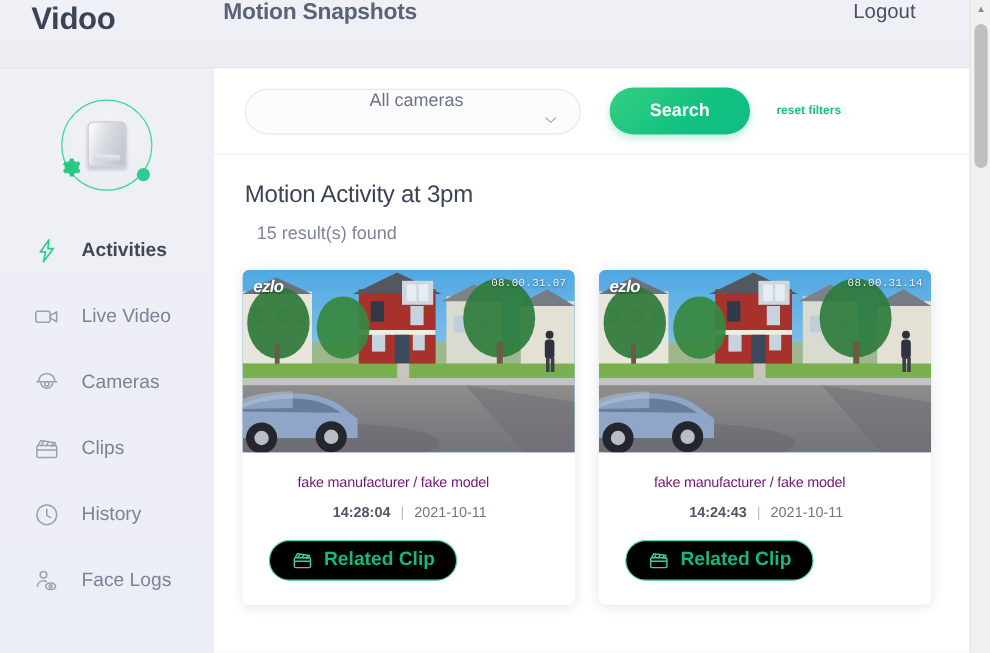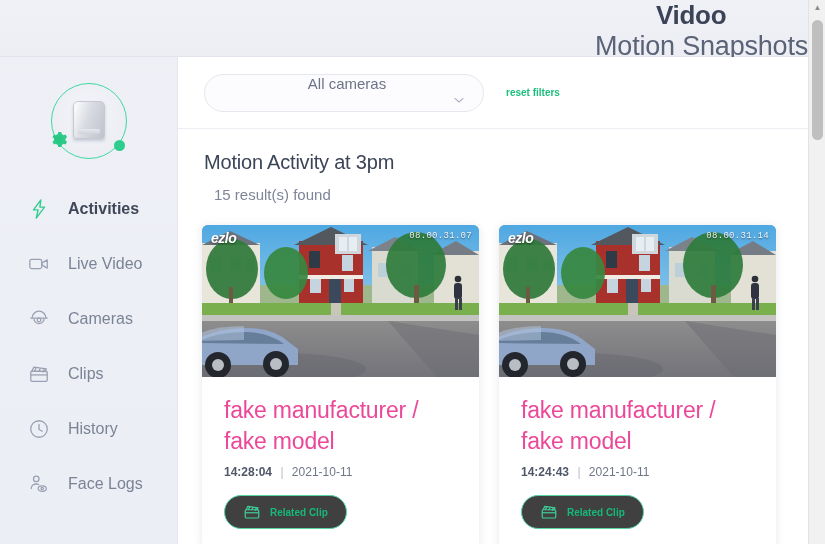--- a/index.html
+++ b/index.html
@@ -27,9 +27,8 @@
     height: 57px;
     background: linear-gradient(180deg, #f0f1f7 0%, #eceef4 100%);
     display: flex;
-    align-items: flex-end;
+    align-items: flex-start;
     border-bottom: 1px solid #e2e4ec;
-    flex-direction: column;
   }
   .brand {
     width: 178px;

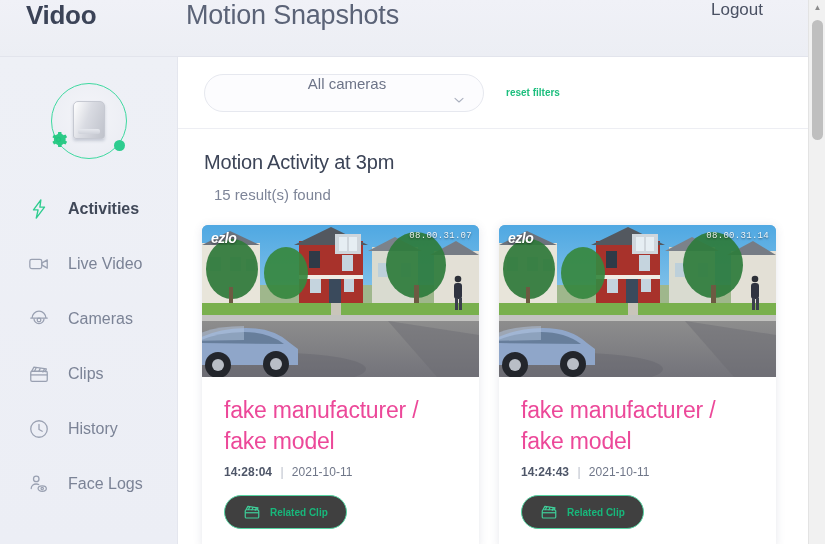--- a/index.html
+++ b/index.html
@@ -39,11 +39,11 @@
     letter-spacing: -0.3px;
   }
   .page-title {
-    font-size: 27px;
+    font-size: 19px;
     color: #5b6377;
     letter-spacing: -0.2px;
     padding-left: 8px;
-    font-weight: normal;
+    font-weight: bold;
   }
   .logout {
     margin-left: auto;

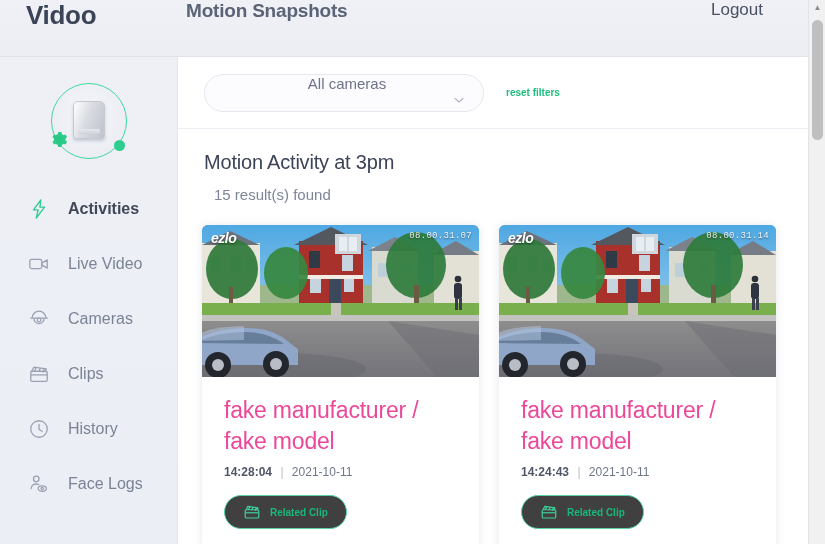--- a/index.html
+++ b/index.html
@@ -421,6 +421,7 @@
           </svg>
         </span>
       </div>
+      <button class="search-btn">Search</button>
       <button class="reset-link">reset filters</button>
     </div>
 

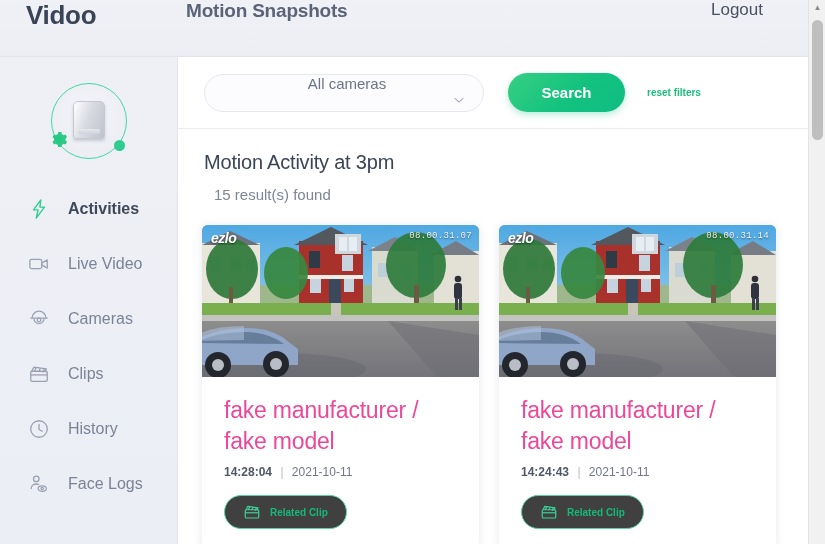--- a/index.html
+++ b/index.html
@@ -253,10 +253,11 @@
 
   .card-body { padding: 18px 20px 20px 22px; }
   .card-title {
-    font-size: 23px;
-    color: #ec4899;
+    font-size: 12px;
+    color: #701a75;
     line-height: 1.33;
     letter-spacing: -0.2px;
+    margin-left: 24px;
   }
   .card-meta {
     margin-top: 9px;

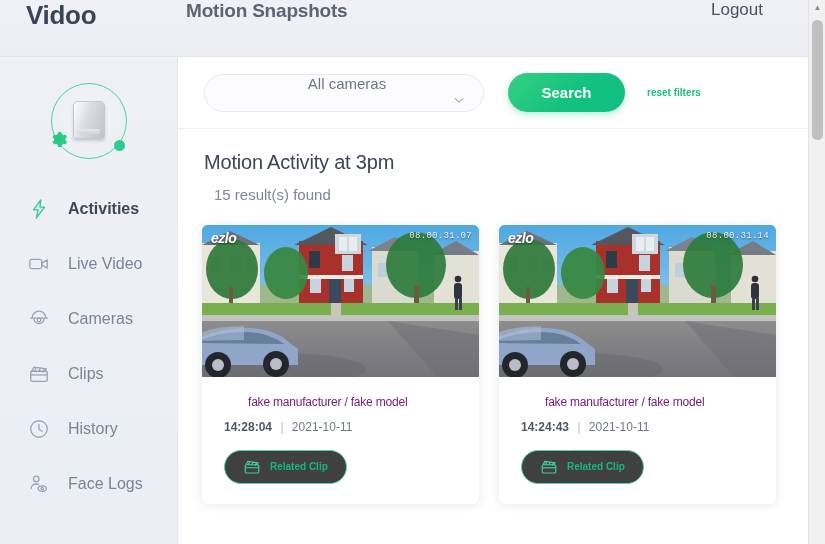--- a/index.html
+++ b/index.html
@@ -261,7 +261,7 @@
   }
   .card-meta {
     margin-top: 9px;
-    text-align: left;
+    text-align: center;
     font-size: 12px;
     color: #6f7688;
   }

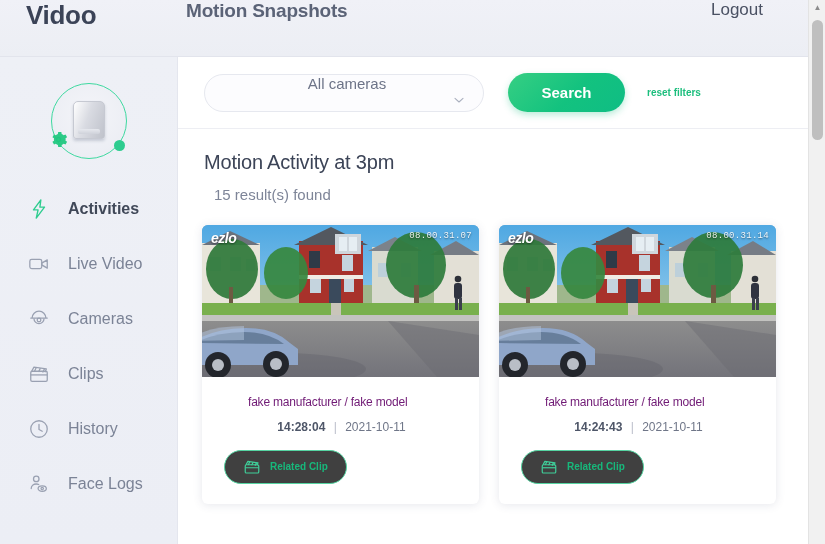--- a/index.html
+++ b/index.html
@@ -277,9 +277,9 @@
     padding: 0 18px;
     border: 1px solid #56d4a2;
     border-radius: 18px;
-    background: #404040;
+    background: #000000;
     color: #17b87b;
-    font-size: 10px;
+    font-size: 16px;
     font-weight: bold;
     font-family: inherit;
     cursor: pointer;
---*---
▶ [WHAT YOU HAVE TO DO] A faithful, complete copy of the entries is required, without the pictures.

▶ [ANSWER FOR THE TASK]
--- a/index.html
+++ b/index.html
@@ -27,9 +27,8 @@
     height: 57px;
     background: linear-gradient(180deg, #f0f1f7 0%, #eceef4 100%);
     display: flex;
-    align-items: flex-end;
+    align-items: flex-start;
     border-bottom: 1px solid #e2e4ec;
-    flex-direction: column;
   }
   .brand {
     width: 178px;

--- a/index.html
+++ b/index.html
@@ -39,11 +39,11 @@
     letter-spacing: -0.3px;
   }
   .page-title {
-    font-size: 27px;
+    font-size: 19px;
     color: #5b6377;
     letter-spacing: -0.2px;
     padding-left: 8px;
-    font-weight: normal;
+    font-weight: bold;
   }
   .logout {
     margin-left: auto;

--- a/index.html
+++ b/index.html
@@ -421,6 +421,7 @@
           </svg>
         </span>
       </div>
+      <button class="search-btn">Search</button>
       <button class="reset-link">reset filters</button>
     </div>
 

--- a/index.html
+++ b/index.html
@@ -253,10 +253,11 @@
 
   .card-body { padding: 18px 20px 20px 22px; }
   .card-title {
-    font-size: 23px;
-    color: #ec4899;
+    font-size: 12px;
+    color: #701a75;
     line-height: 1.33;
     letter-spacing: -0.2px;
+    margin-left: 24px;
   }
   .card-meta {
     margin-top: 9px;

--- a/index.html
+++ b/index.html
@@ -261,7 +261,7 @@
   }
   .card-meta {
     margin-top: 9px;
-    text-align: left;
+    text-align: center;
     font-size: 12px;
     color: #6f7688;
   }

--- a/index.html
+++ b/index.html
@@ -277,9 +277,9 @@
     padding: 0 18px;
     border: 1px solid #56d4a2;
     border-radius: 18px;
-    background: #404040;
+    background: #000000;
     color: #17b87b;
-    font-size: 10px;
+    font-size: 16px;
     font-weight: bold;
     font-family: inherit;
     cursor: pointer;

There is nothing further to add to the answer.